Notice of Pre-AIA  or AIA  Status
The present application, filed on or after March 16, 2013, is being examined under the first inventor to file provisions of the AIA .
DETAILED ACTION
This non-final office action is responsive to the U.S. patent application no. 16/529,223 filed on August 1, 2019. 
Claims 1-20 are pending;
Claims 1-20 are rejected.
Information Disclosure Statement
The information disclosure statement (IDS) submitted on January 4, 2021 is in compliance with the provisions of 37 CFR 1.97.  Accordingly, the information disclosure statement has been considered by the examiner.
Drawings
The drawings are objected to under 37 CFR 1.83(a).  The drawings must show every feature of the invention specified in the claims.  Therefore, the claimed features must be shown or the feature(s) canceled from the claim(s).  No new matter should be entered.
The figures as filed on August 1, 2019 do not show “sets of machine learning models”, “first supersets of the machine learning models” as found in claim 1 and “second supersets of machine learning models” as found in claim 9. 
Claim Rejections - 35 USC § 101
35 U.S.C. 101 reads as follows: 
Whoever invents or discovers any new and useful process, machine, manufacture, or composition of matter, or any new and useful improvement thereof, may obtain a patent therefor, subject to the conditions and requirements of this title.

Claims 10-15 are rejected under 35 U.S.C. 101 because the claimed invention is directed to non-statutory subject matter.  
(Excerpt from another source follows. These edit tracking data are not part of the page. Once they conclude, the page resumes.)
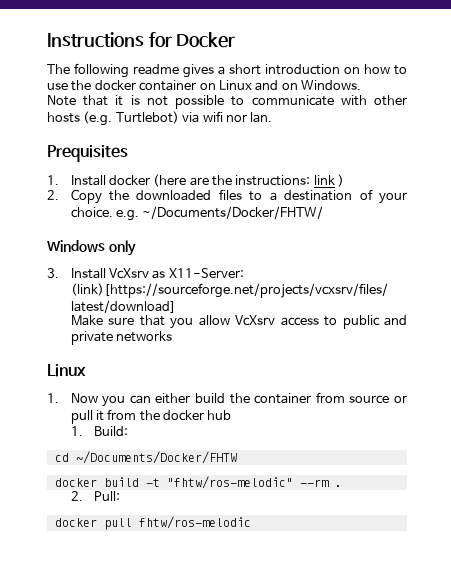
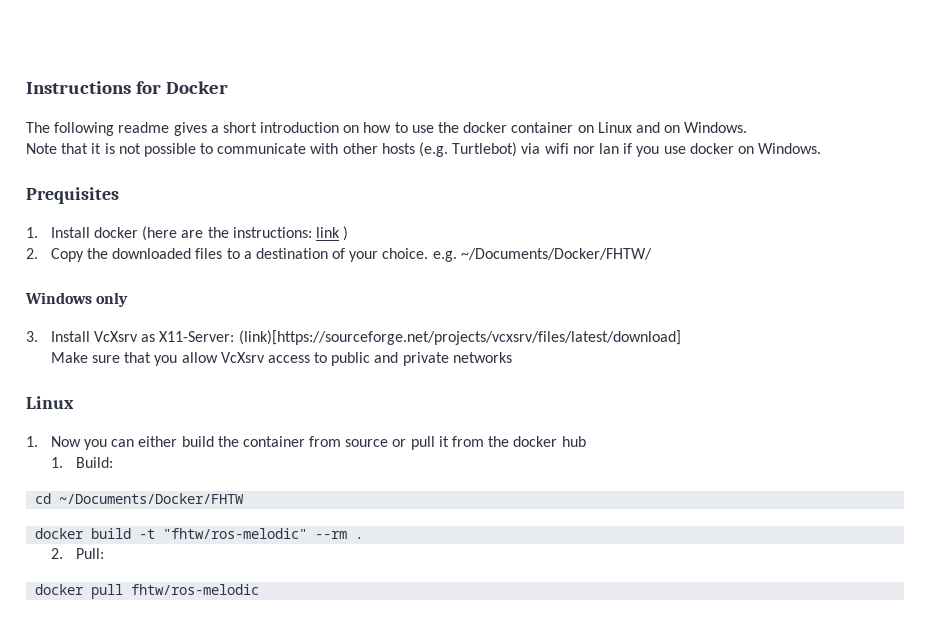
[250,112,273,123] lan. -> [598,143,822,157] lan if you use docker on Windows.

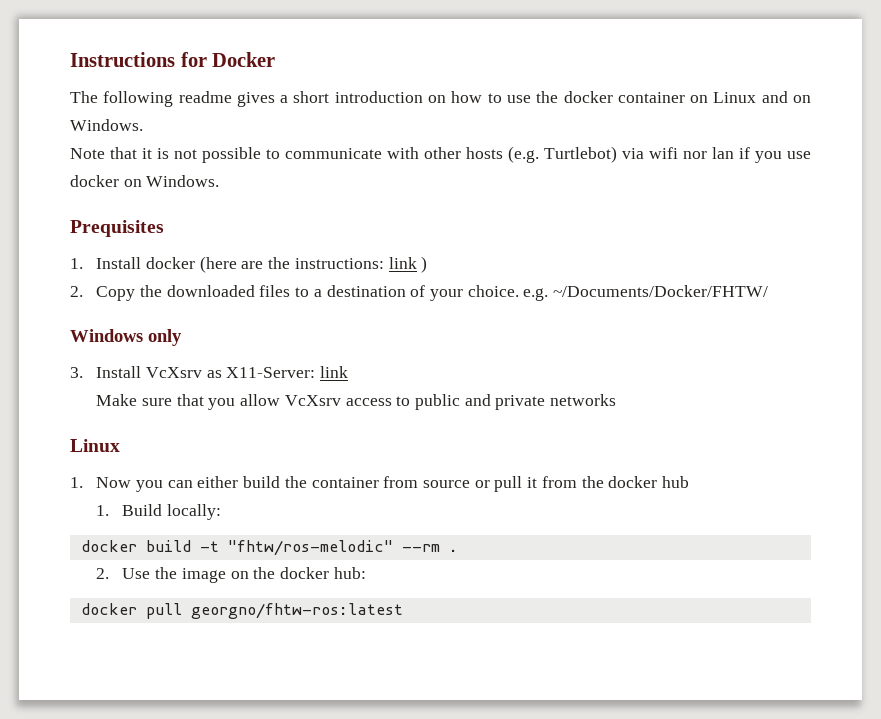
[238,330,681,345] (link)[https://sourceforge.net/projects/vcxsrv/files/latest/download] -> [320,366,349,378] link
[75,457,113,468] [35,493,245,504] Build: // cd ~/Documents/Docker/FHTW -> [122,504,222,520] Build locally:
[75,548,104,559] Pull: -> [122,567,366,583] Use the image on the docker hub:
[131,584,260,595] fhtw/ros-melodic -> [190,603,403,619] georgno/fhtw-ros:latest

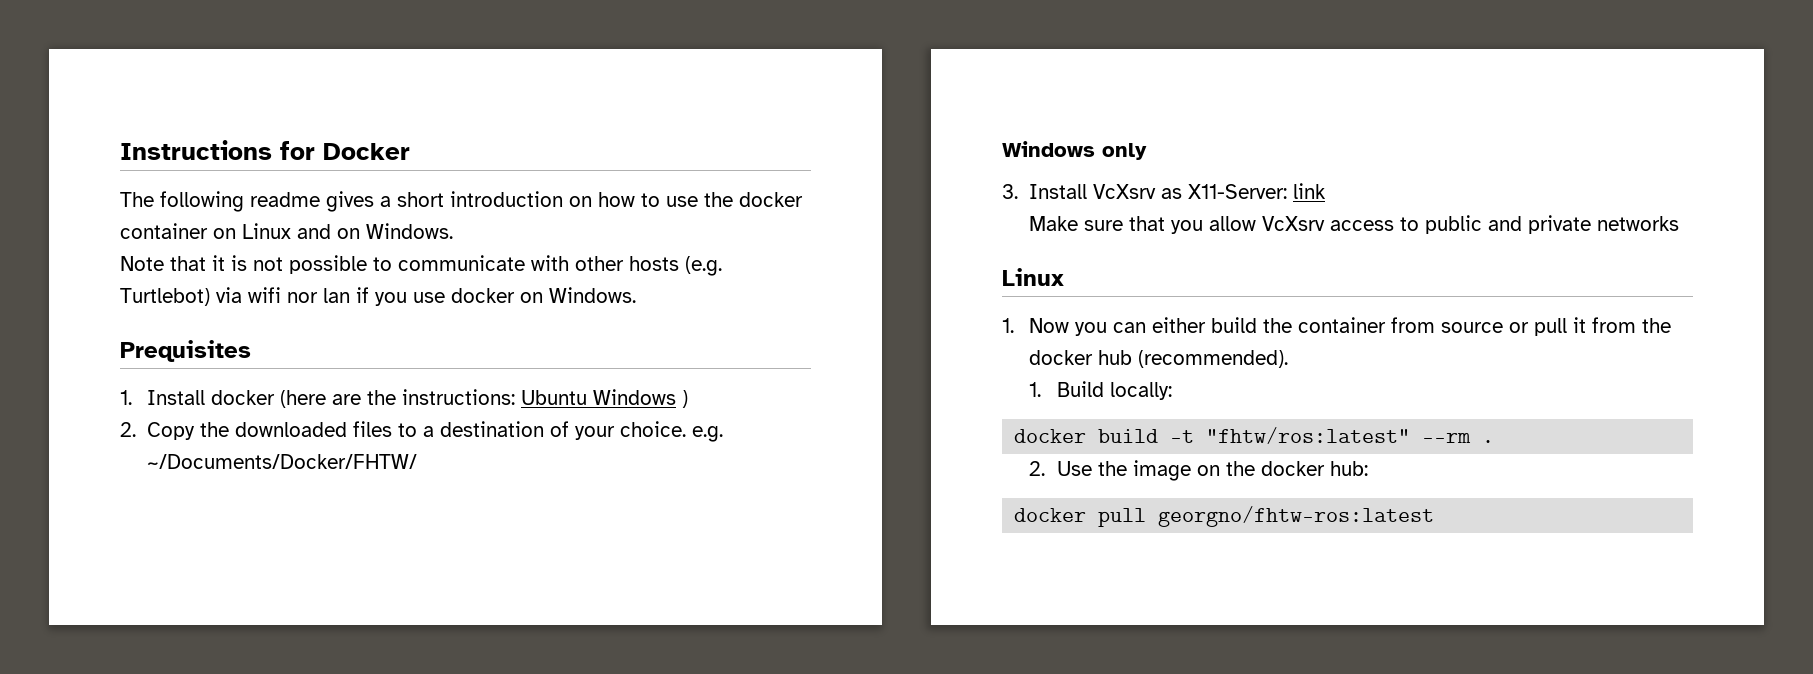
[388,257,417,269] link -> [521,389,677,405] Ubuntu Windows
(690, 482) none -> [1138,350,1289,368] (recommended).
[227,540,393,556] "fhtw/ros-melodic" -> [1206,427,1411,444] "fhtw/ros:latest"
Claim 10 recites “a machine readable storage device”, which when given its broadest reasonable interpretation, could be directed to carrier waves that are considered non-statutory under 35 U.S.C. 101. See MPRP 2106.II.  
Claims 11-15 depend from claim 10, but fail to further limit the claimed invention to statutory subject matter.  Therefore, claims 11-15 inherit the 35 U.S.C. 101 issue of the independent claim.
Claim Rejections - 35 USC § 112
The following is a quotation of the first paragraph of 35 U.S.C. 112(a):
(a) IN GENERAL.—The specification shall contain a written description of the invention, and of the manner and process of making and using it, in such full, clear, concise, and exact terms as to enable any person skilled in the art to which it pertains, or with which it is most nearly connected, to make and use the same, and shall set forth the best mode contemplated by the inventor or joint inventor of carrying out the invention.

Claims 1-20 are rejected under 35 U.S.C. 112(a) as failing to comply with the enablement requirement.  The claim(s) contains subject matter which was not described in the specification in such a way as to enable one skilled in the art to which it pertains, to make and/or use the invention.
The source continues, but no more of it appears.